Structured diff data
━━━━━━━━

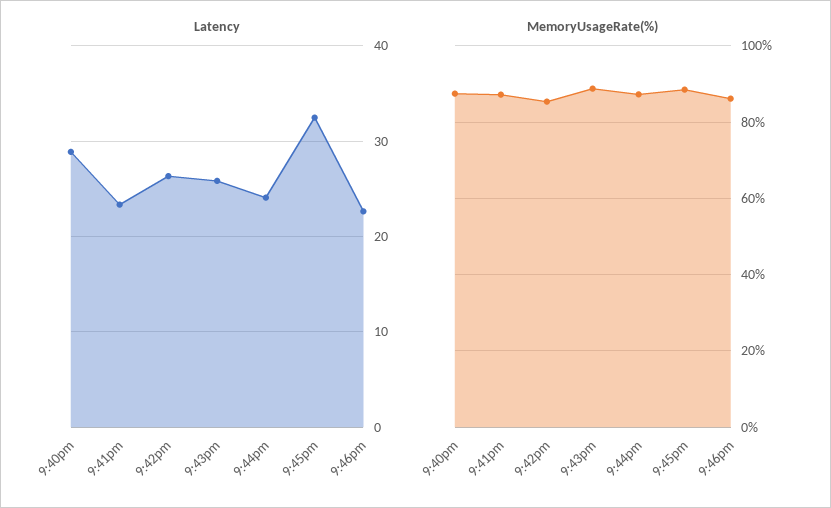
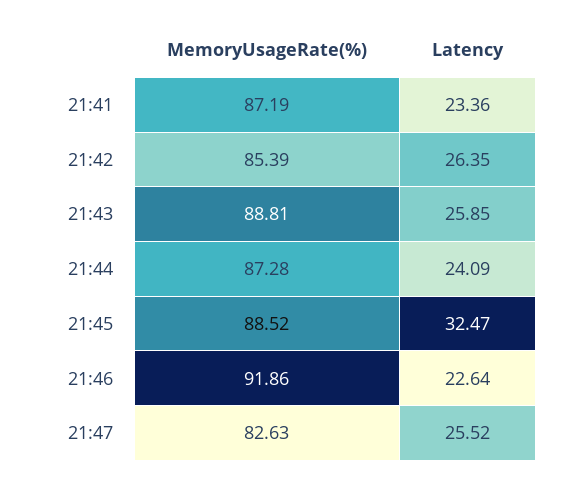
Latency, 9:40pm: 29 -> none
MemoryUsageRate(%), 9:40pm: 88 -> none
MemoryUsageRate(%), 9:46pm: 86 -> 91.86
MemoryUsageRate(%), 21:47: none -> 82.63
Latency, 21:47: none -> 25.52

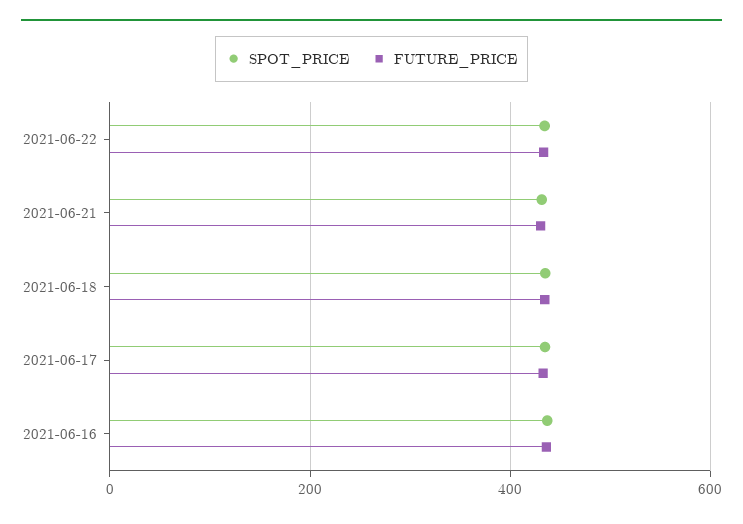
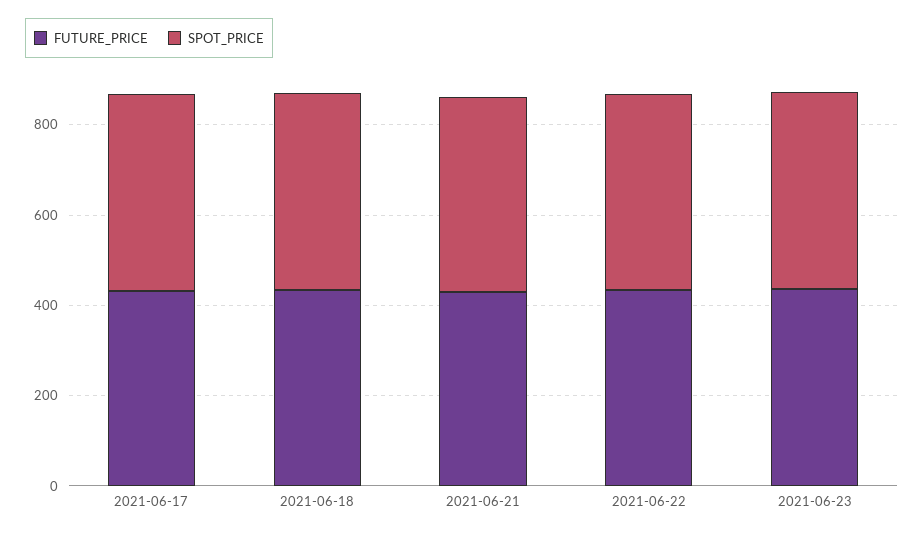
SPOT_PRICE, 2021-06-16: 440 -> none
FUTURE_PRICE, 2021-06-16: 440 -> none
FUTURE_PRICE, 2021-06-23: none -> 450
SPOT_PRICE, 2021-06-23: none -> 450

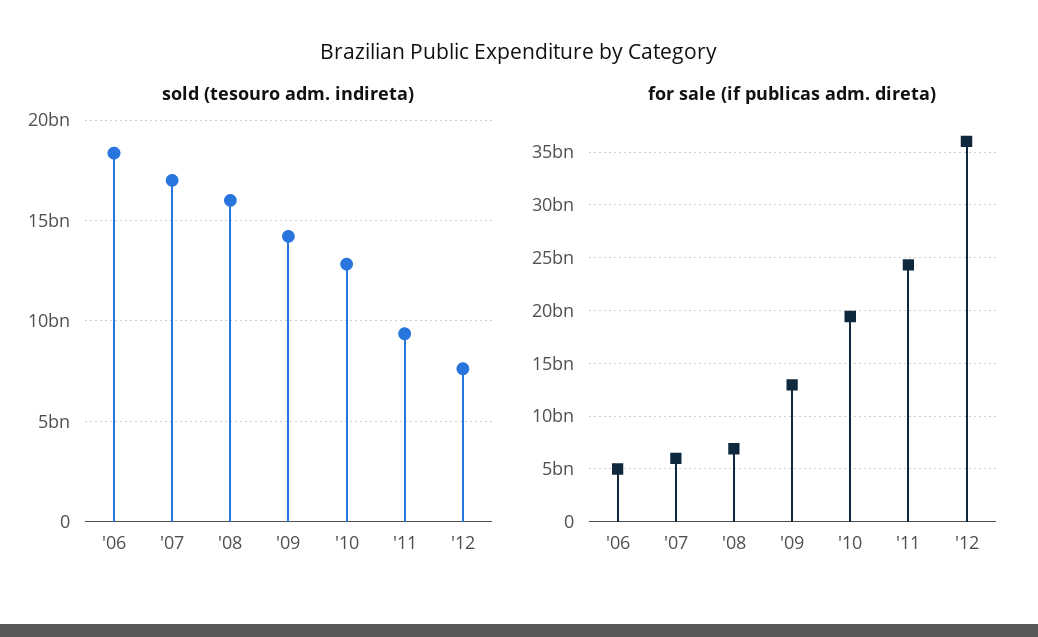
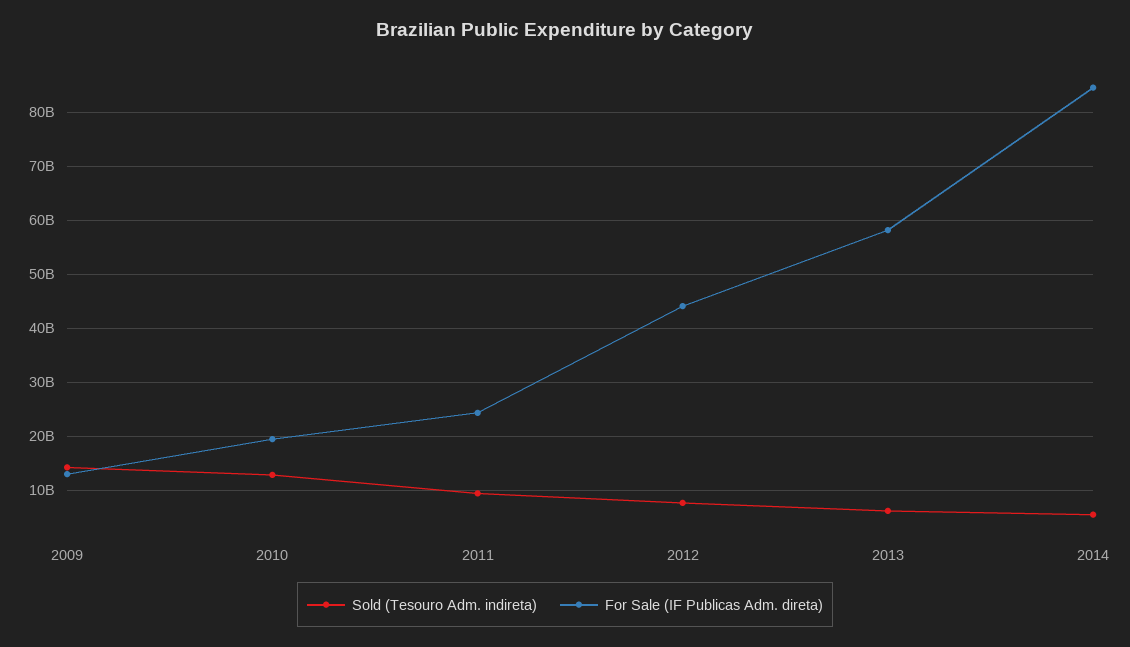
sold (tesouro adm. indireta), '06: 18500000000 -> none
sold (tesouro adm. indireta), '07: 17000000000 -> none
sold (tesouro adm. indireta), '08: 16000000000 -> none
for sale (if publicas adm. direta), '06: 5000000000 -> none
for sale (if publicas adm. direta), '07: 6000000000 -> none
for sale (if publicas adm. direta), '08: 7000000000 -> none
for sale (if publicas adm. direta), '12: 36000000000 -> 44000000000
sold (tesouro adm. indireta), 2013: none -> 6000000000
for sale (if publicas adm. direta), 2013: none -> 58000000000
sold (tesouro adm. indireta), 2014: none -> 6000000000
for sale (if publicas adm. direta), 2014: none -> 84000000000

━━━━━━━━

◆ **Exercise details**: Every record should be duplicated exactly, though any picture in it must be left out.

◆ **Completed exercise**:
Latency, 9:40pm: 29 -> none
MemoryUsageRate(%), 9:40pm: 88 -> none
MemoryUsageRate(%), 9:46pm: 86 -> 91.86
MemoryUsageRate(%), 21:47: none -> 82.63
Latency, 21:47: none -> 25.52

SPOT_PRICE, 2021-06-16: 440 -> none
FUTURE_PRICE, 2021-06-16: 440 -> none
FUTURE_PRICE, 2021-06-23: none -> 450
SPOT_PRICE, 2021-06-23: none -> 450

sold (tesouro adm. indireta), '06: 18500000000 -> none
sold (tesouro adm. indireta), '07: 17000000000 -> none
sold (tesouro adm. indireta), '08: 16000000000 -> none
for sale (if publicas adm. direta), '06: 5000000000 -> none
for sale (if publicas adm. direta), '07: 6000000000 -> none
for sale (if publicas adm. direta), '08: 7000000000 -> none
for sale (if publicas adm. direta), '12: 36000000000 -> 44000000000
sold (tesouro adm. indireta), 2013: none -> 6000000000
for sale (if publicas adm. direta), 2013: none -> 58000000000
sold (tesouro adm. indireta), 2014: none -> 6000000000
for sale (if publicas adm. direta), 2014: none -> 84000000000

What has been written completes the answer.